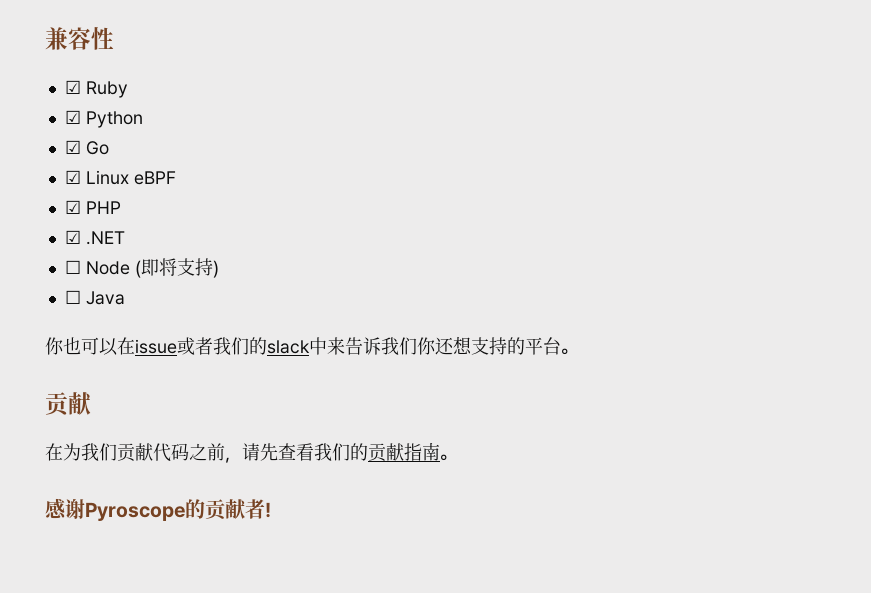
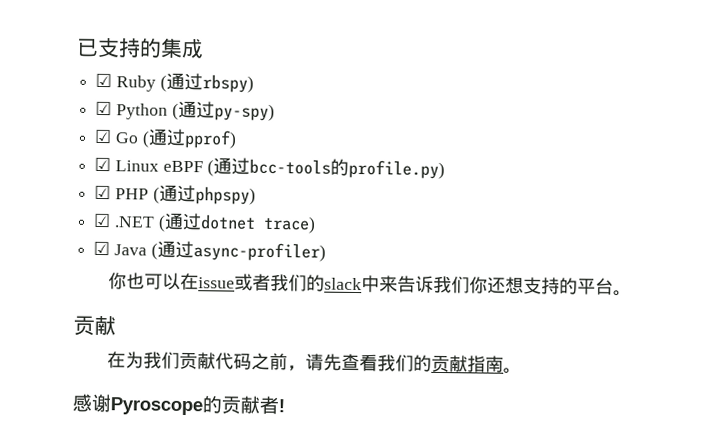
- 兼容性
+ 已支持的集成
- ☑ Ruby
+ ☑ Ruby (通过rbspy)
- ☑ Python
+ ☑ Python (通过py-spy)
- ☑ Go
+ ☑ Go (通过pprof)
- ☑ Linux eBPF
+ ☑ Linux eBPF (通过bcc-tools的profile.py)
- ☑ PHP
+ ☑ PHP (通过phpspy)
- ☑ .NET
- ☐ Node (即将支持)
- ☐ Java
+ ☑ .NET (通过dotnet trace)
+ ☑ Java (通过async-profiler)

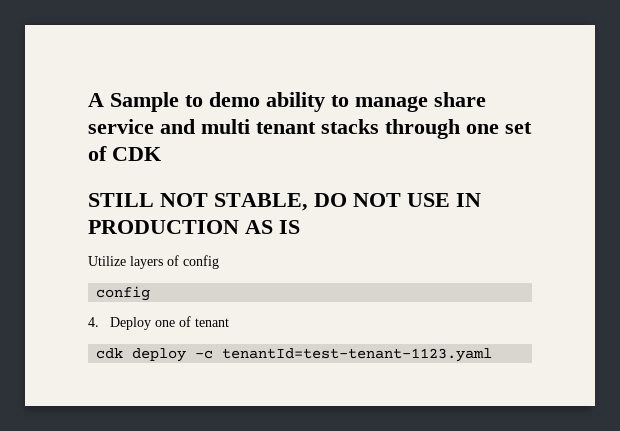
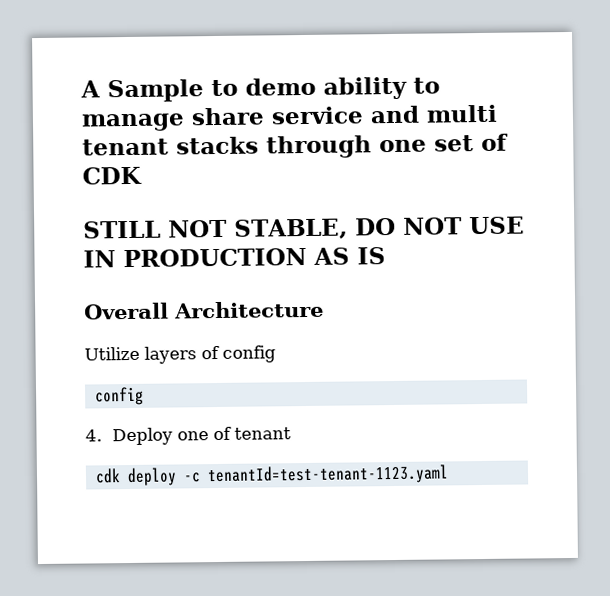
+ Overall Architecture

****************

> [Exercise] Your answer must be an exact copy of the listing, with every picture omitted.

> [Your solution]
- 兼容性
+ 已支持的集成
- ☑ Ruby
+ ☑ Ruby (通过rbspy)
- ☑ Python
+ ☑ Python (通过py-spy)
- ☑ Go
+ ☑ Go (通过pprof)
- ☑ Linux eBPF
+ ☑ Linux eBPF (通过bcc-tools的profile.py)
- ☑ PHP
+ ☑ PHP (通过phpspy)
- ☑ .NET
- ☐ Node (即将支持)
- ☐ Java
+ ☑ .NET (通过dotnet trace)
+ ☑ Java (通过async-profiler)

+ Overall Architecture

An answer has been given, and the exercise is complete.